BEGIN
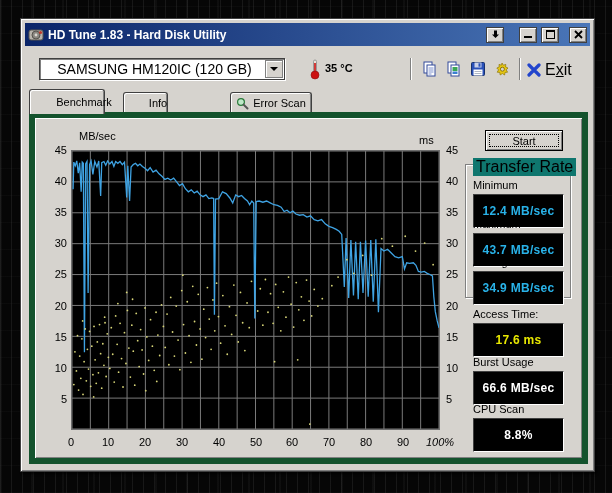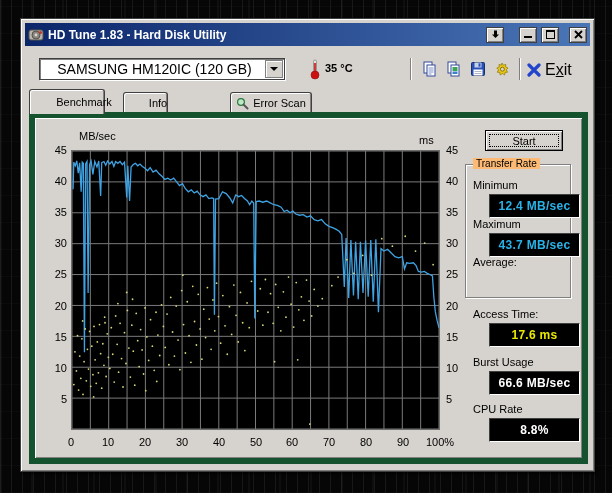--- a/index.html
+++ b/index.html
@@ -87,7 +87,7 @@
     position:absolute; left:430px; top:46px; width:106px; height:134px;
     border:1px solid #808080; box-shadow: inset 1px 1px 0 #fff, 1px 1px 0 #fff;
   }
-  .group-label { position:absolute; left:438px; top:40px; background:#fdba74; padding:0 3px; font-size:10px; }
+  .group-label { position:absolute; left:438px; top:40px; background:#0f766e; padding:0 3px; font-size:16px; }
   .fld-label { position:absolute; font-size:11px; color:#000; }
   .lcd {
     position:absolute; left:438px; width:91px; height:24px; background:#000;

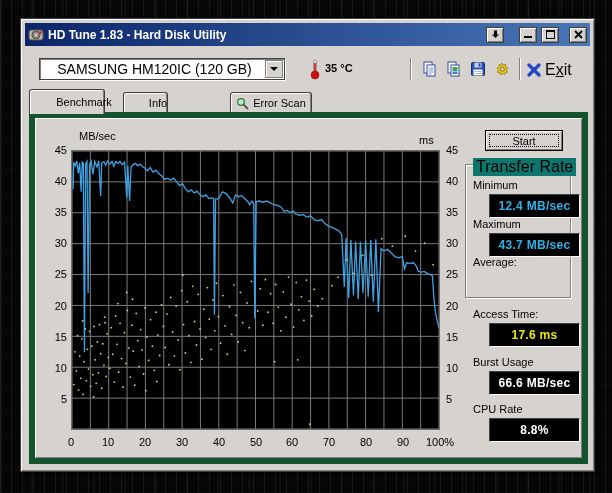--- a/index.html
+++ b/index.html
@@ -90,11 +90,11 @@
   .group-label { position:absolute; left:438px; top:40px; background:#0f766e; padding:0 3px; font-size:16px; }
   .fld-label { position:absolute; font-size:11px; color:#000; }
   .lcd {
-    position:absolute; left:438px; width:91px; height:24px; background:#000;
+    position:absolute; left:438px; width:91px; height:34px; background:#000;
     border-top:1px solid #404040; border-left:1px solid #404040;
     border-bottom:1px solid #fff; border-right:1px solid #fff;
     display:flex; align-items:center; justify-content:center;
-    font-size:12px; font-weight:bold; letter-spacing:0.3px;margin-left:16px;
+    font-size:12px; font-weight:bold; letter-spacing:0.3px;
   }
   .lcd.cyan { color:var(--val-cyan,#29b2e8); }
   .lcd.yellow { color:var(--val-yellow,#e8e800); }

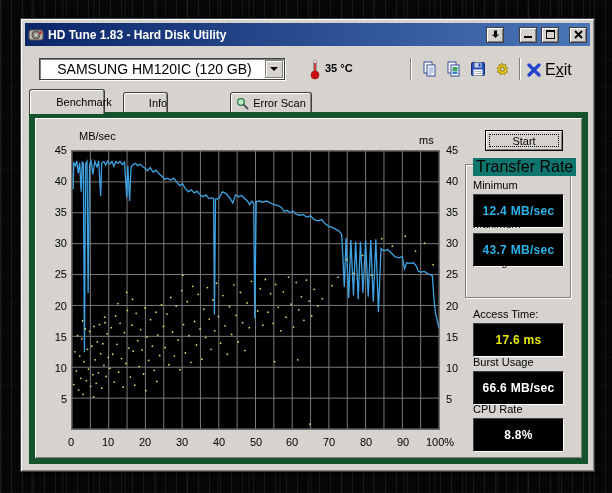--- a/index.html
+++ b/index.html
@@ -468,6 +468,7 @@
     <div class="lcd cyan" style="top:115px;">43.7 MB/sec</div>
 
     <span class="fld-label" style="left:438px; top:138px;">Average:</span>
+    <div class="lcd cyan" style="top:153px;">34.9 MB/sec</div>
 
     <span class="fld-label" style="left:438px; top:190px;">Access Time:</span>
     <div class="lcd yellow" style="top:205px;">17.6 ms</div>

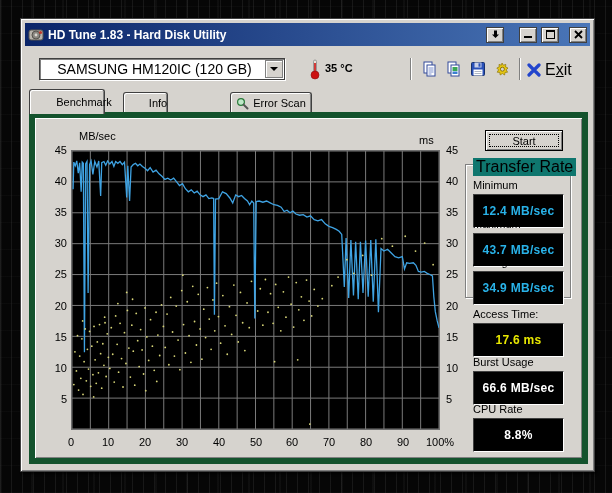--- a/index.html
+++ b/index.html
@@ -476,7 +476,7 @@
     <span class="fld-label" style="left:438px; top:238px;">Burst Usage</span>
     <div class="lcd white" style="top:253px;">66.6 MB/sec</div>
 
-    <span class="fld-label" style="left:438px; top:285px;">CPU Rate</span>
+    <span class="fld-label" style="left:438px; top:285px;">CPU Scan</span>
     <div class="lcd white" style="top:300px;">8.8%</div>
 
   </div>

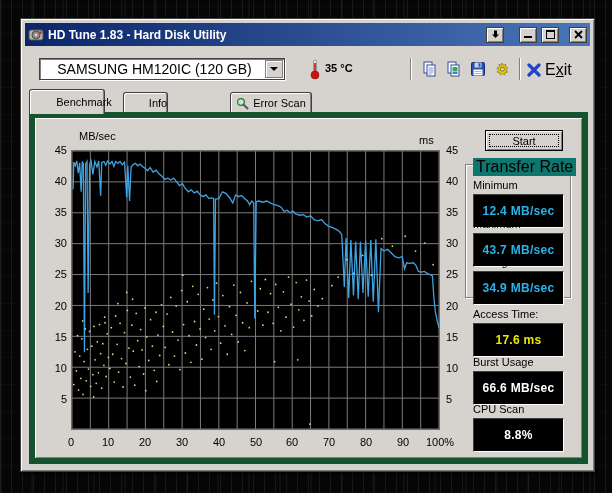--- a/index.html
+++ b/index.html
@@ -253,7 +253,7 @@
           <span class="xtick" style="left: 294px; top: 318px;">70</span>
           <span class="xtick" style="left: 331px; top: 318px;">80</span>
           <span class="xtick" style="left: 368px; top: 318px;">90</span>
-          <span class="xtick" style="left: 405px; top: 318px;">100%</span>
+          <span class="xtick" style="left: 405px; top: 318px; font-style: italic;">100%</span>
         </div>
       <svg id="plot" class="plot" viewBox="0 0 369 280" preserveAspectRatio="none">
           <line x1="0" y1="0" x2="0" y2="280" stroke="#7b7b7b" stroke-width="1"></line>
END
**The problem:** Retype only the lines that run from the first line of the entries above to the line containing "left:438px; top:40px; background:#fdba74;", both included. Do not carry over any pictures.

**Answer area:**
--- a/index.html
+++ b/index.html
@@ -87,7 +87,7 @@
     position:absolute; left:430px; top:46px; width:106px; height:134px;
     border:1px solid #808080; box-shadow: inset 1px 1px 0 #fff, 1px 1px 0 #fff;
   }
-  .group-label { position:absolute; left:438px; top:40px; background:#fdba74; padding:0 3px; font-size:10px; }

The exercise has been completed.